Publications Top Notes
-
Title: Statistical mechanics of Monod–Wyman–Changeux (MWC) models
Authors: S. Marzen, H. G. Garcia, R. Phillips
Year: 2013
Cited by: 128 -
Title: On the role of theory and modeling in neuroscience
Authors: D. Levenstein, V. A. Alvarez, A. Amarasingham, H. Azab, Z. S. Chen, …
Year: 2023
Cited by: 100 -
Title: The evolution of lossy compression
Authors: S. E. Marzen, S. DeDeo
Year: 2017
Cited by: 65 -
Title: Informational and causal architecture of discrete-time renewal processes
Authors: S. E. Marzen, J. P. Crutchfield
Year: 2015
Cited by: 46 -
Title: Predictive rate-distortion for infinite-order Markov processes
Authors: S. E. Marzen, J. P. Crutchfield
Year: 2016
Cited by: 45 -
Title: Time resolution dependence of information measures for spiking neurons: Scaling and universality
Authors: S. E. Marzen, M. R. DeWeese, J. P. Crutchfield
Year: 2015
Cited by: 42 -
Title: Difference between memory and prediction in linear recurrent networks
Authors: S. Marzen
Year: 2017
Cited by: 39 -
Title: Nearly maximally predictive features and their dimensions
Authors: S. E. Marzen, J. P. Crutchfield
Year: 2017
Cited by: 39 -
Title: Structure and randomness of continuous-time, discrete-event processes
Authors: S. Marzen, J. P. Crutchfield
Year: 2017
Cited by: 37 -
Title: Informational and causal architecture of continuous-time renewal processes
Authors: S. Marzen, J. P. Crutchfield
Year: 2017
Cited by: 31 -
Title: Information anatomy of stochastic equilibria
Authors: S. Marzen, J. P. Crutchfield
Year: 2014
Cited by: 30 -
Title: Statistical signatures of structural organization: The case of long memory in renewal processes
Authors: S. E. Marzen, J. P. Crutchfield
Year: 2016
Cited by: 26 -
Title: First-principles prediction of the information processing capacity of a simple genetic circuit
Authors: M. Razo-Mejia, S. Marzen, G. Chure, R. Taubman, M. Morrison, R. Phillips
Year: 2020
Cited by: 25 -
Title: Optimized bacteria are environmental prediction engines
Authors: S. E. Marzen, J. P. Crutchfield
Year: 2018
Cited by: 24 -
Title: Machine learning outperforms thermodynamics in measuring how well a many-body system learns a drive
Authors: W. Zhong, J. M. Gold, S. Marzen, J. L. England, N. Yunger Halpern
Year: 2021
Cited by: 22
Conclusion
Sarah Marzen’s publication record reflects a strong and sustained impact across interdisciplinary fields such as statistical physics, neuroscience, and information theory.
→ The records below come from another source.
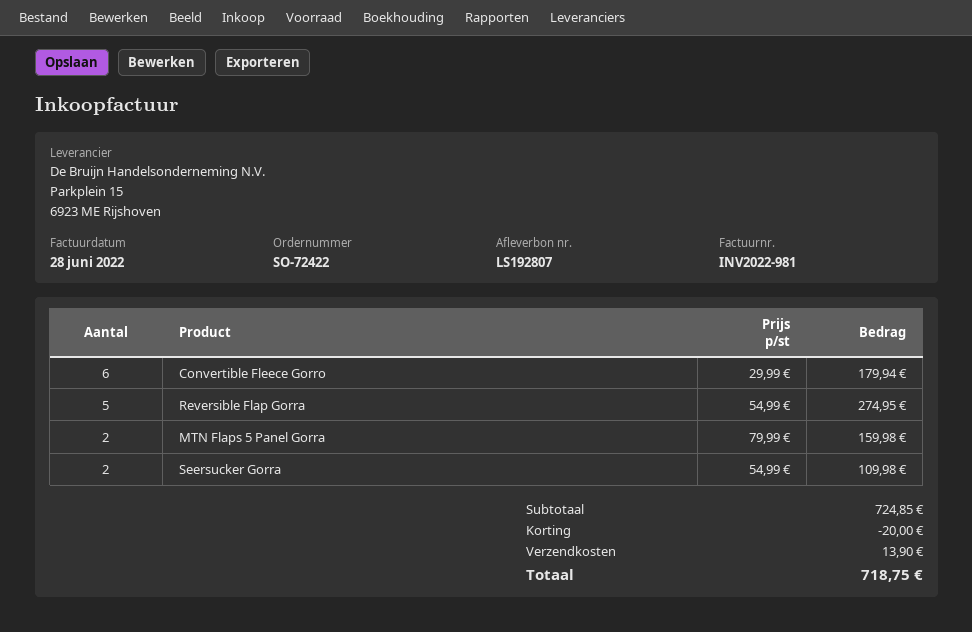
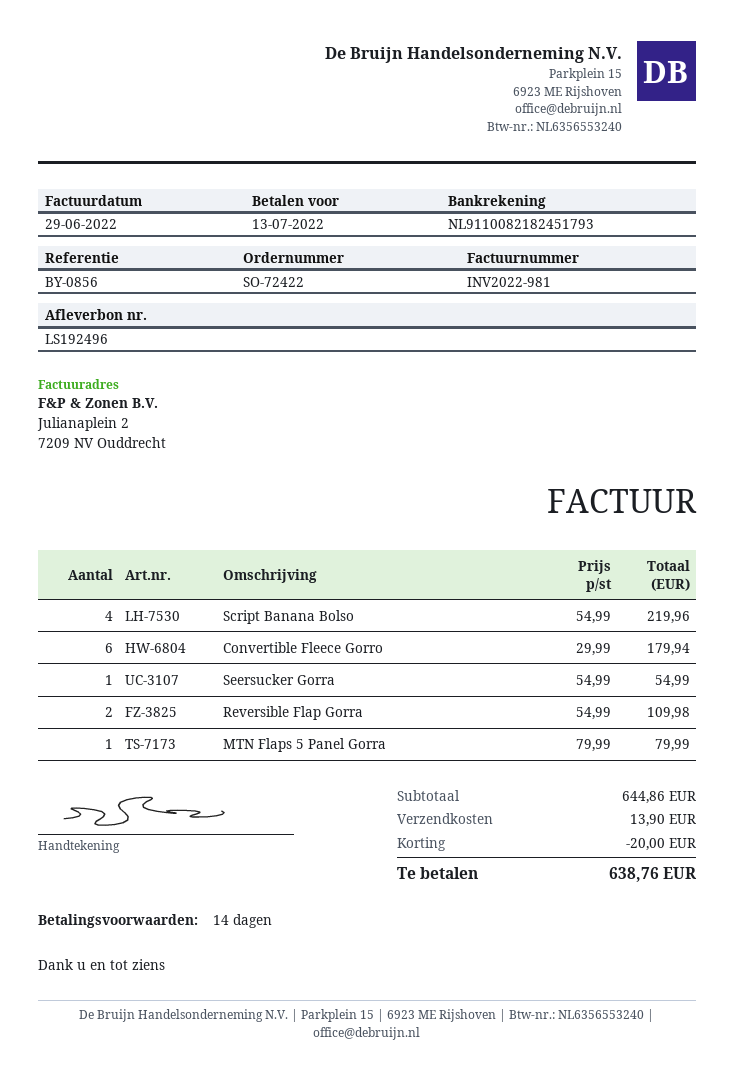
delivery note number: LS192807 -> LS192496
invoice date: 2022-06-28 -> 2022-06-29
Reversible Flap Gorra: 5 x 54.99 = 274.95 -> 2 x 54.99 = 109.98
MTN Flaps 5 Panel Gorra: 2 x 79.99 = 159.98 -> 1 x 79.99 = 79.99
Seersucker Gorra: 2 x 54.99 = 109.98 -> 1 x 54.99 = 54.99
Script Banana Bolso: none -> 4 x 54.99 = 219.96
subtotal: 724.85 -> 644.86
total: 718.75 -> 638.76

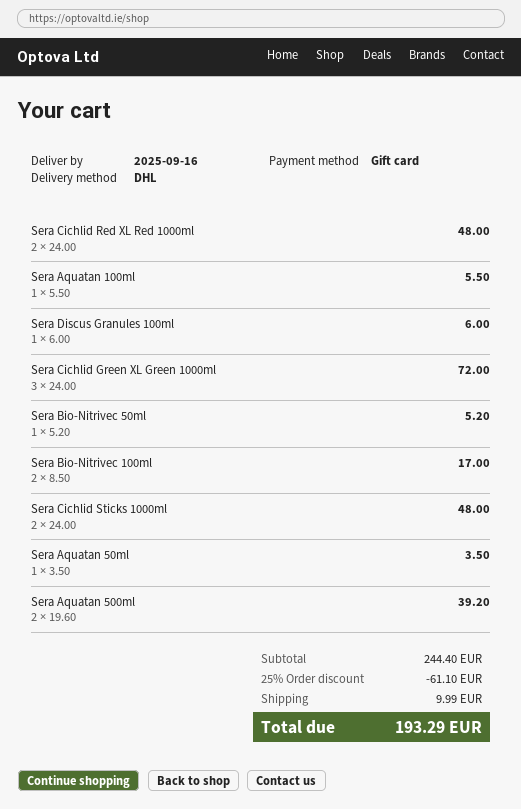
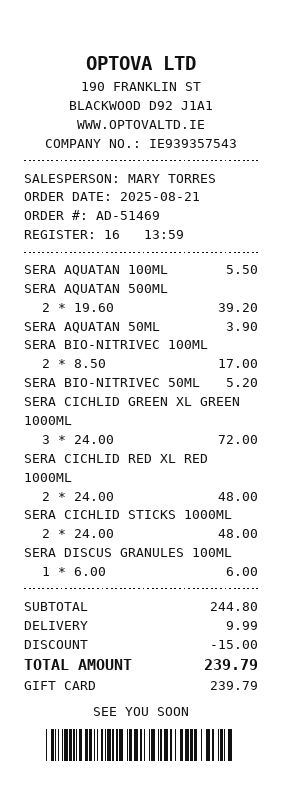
Sera Aquatan 50ml: 1 x 3.50 = 3.50 -> 1 x 3.90 = 3.90
subtotal: 244.40 -> 244.80
discount: 61.10 -> 15.00
total: 193.29 -> 239.79

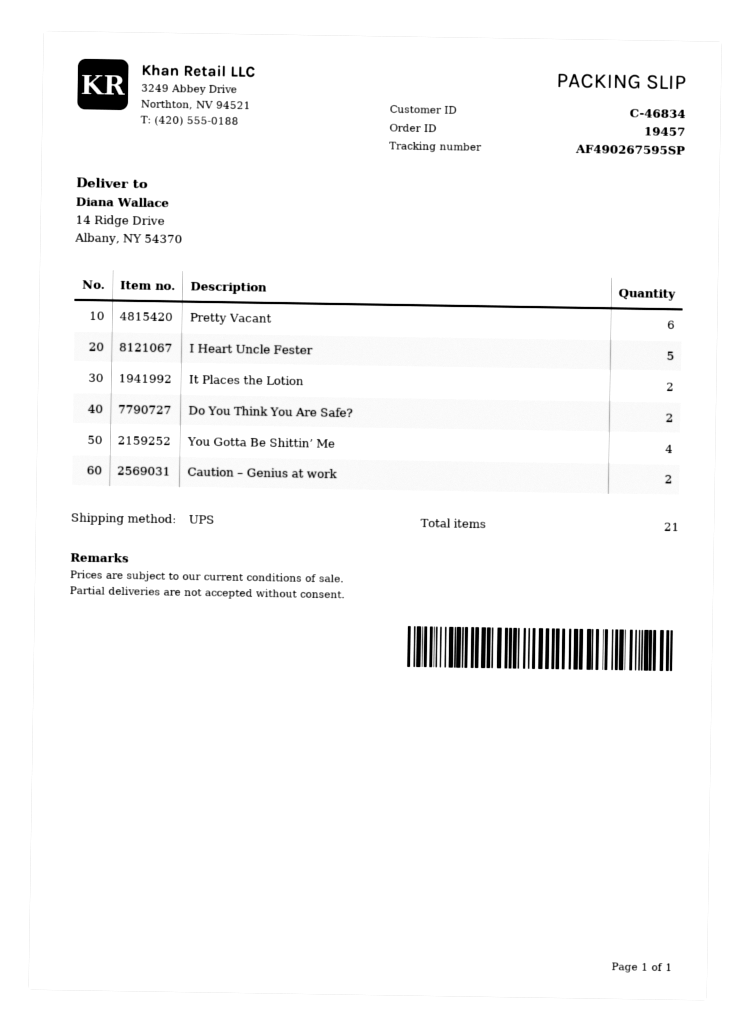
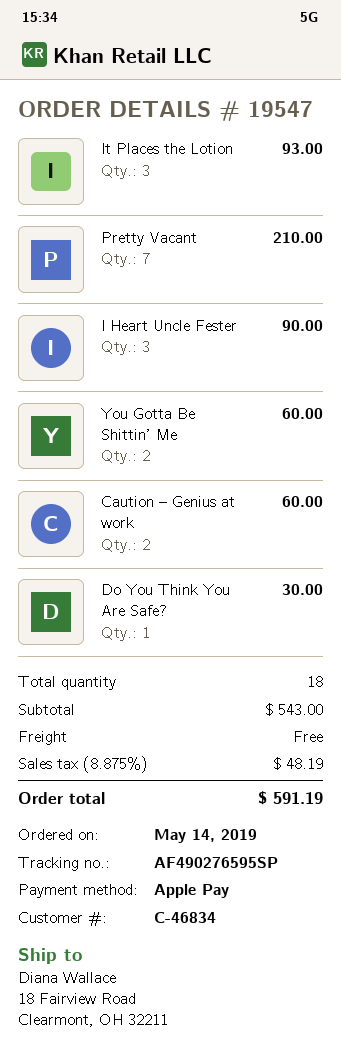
order number: 19457 -> 19547
tracking number: AF490267595SP -> AF490276595SP
ship to: 14 Ridge Drive, Albany, NY 54370 -> 18 Fairview Road, Clearmont, OH 32211
Pretty Vacant: 6 -> 7
I Heart Uncle Fester: 5 -> 3
It Places the Lotion: 2 -> 3
Do You Think You Are Safe?: 2 -> 1
You Gotta Be Shittin’ Me: 4 -> 2
total quantity: 21 -> 18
Her most highly cited work, including studies on Monod–Wyman–Changeux models and theoretical frameworks in neuroscience, demonstrates both depth in fundamental science and relevance to contemporary research challenges. The consistent citation of her papers over more than a decade indicates the enduring influence of her contributions. Many of her works are co-authored with leading researchers, reflecting strong collaborative networks and thought leadership. Her research not only advances theoretical understanding but also bridges to applied domains like machine learning and biological computation. Overall, the citation metrics, combined with the quality and diversity of topics, reinforce Sarah Marzen’s stature as a respected and influential figure in modern scientific research, making her a compelling candidate for recognition such as the Best Researcher Award.